RE: Genotype data missing in some individuals
Dear SoJeong,
I agree with everything Jeroen proposed. In addition to that, you may want to
code the subjects with missing genotype as genotype 99 (or something similar)
and then estimate genotype as categorical covariate on CL. This approach is not
elegant but it is quick and often useful for initial analysis.
Kind regards
Dinko
"The contents of this message are mine personally and do not necessarily
reflect any position of the Government or the Food and Drug Administration."
Quoted reply history
From: [email protected] [mailto:[email protected]] On
Behalf Of Jeroen Elassaiss-Schaap
Sent: Wednesday, November 19, 2014 6:16 AM
To: 이소정
Cc: [email protected]
Subject: Re: [NMusers] Genotype data missing in some individuals
Dear SoJeong,
First you might want to answer the question whether that phenotype is indeed
important in your dataset.

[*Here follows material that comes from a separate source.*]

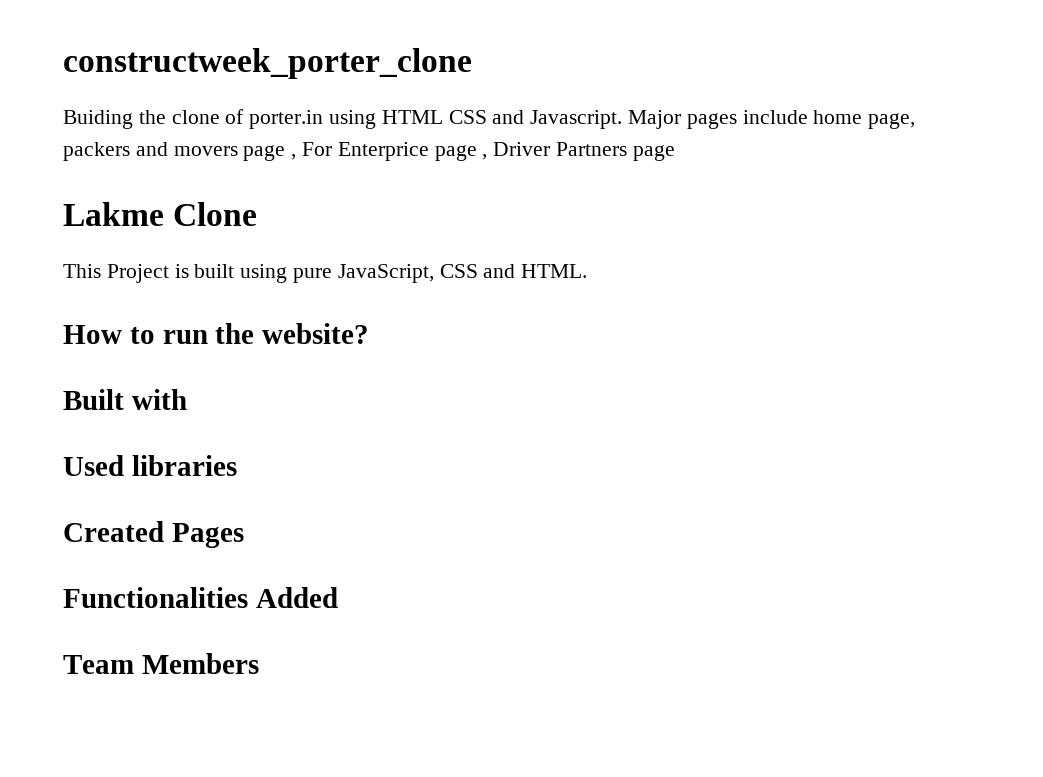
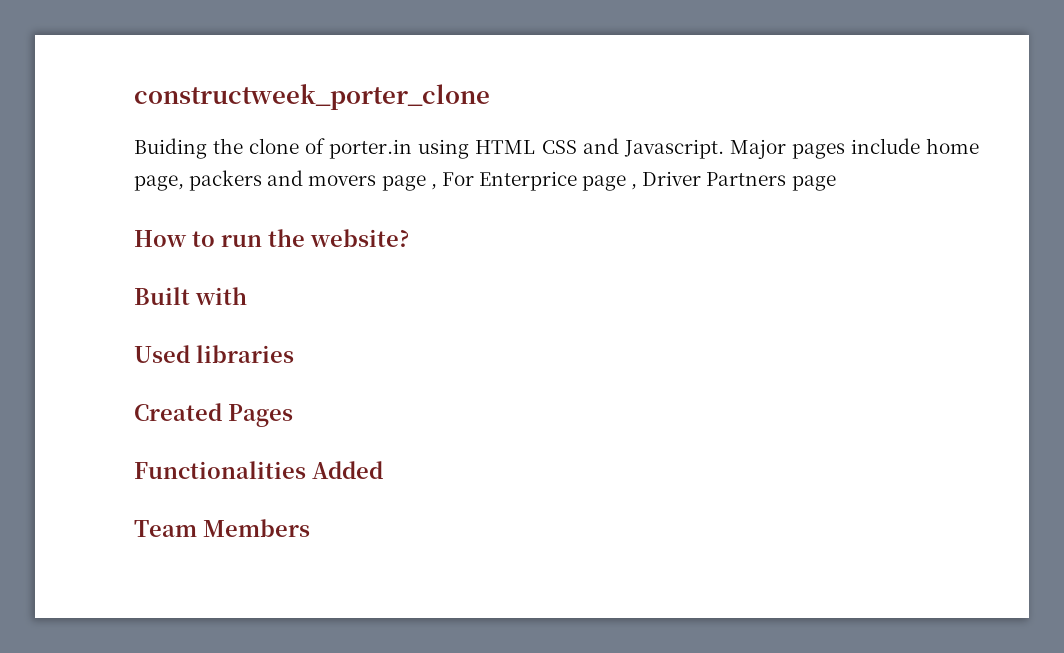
[63,202,258,226] [63,264,588,283] // Lakme Clone // This Project is built using pure JavaScript, CSS and HTML. -> (836, 183) none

With the initial popPK model you could plot posthoc
clearance against bodyweight and/or inspect the posthocs of clearance for
evidence of multiple peaks in your distribution. You also may see the impact of
phenotype in stratified concentration versus time plots. Depending on the
dataset, with its sampling scheme, number of subjects (perhaps a low number)
and distribution across age, it could be masked.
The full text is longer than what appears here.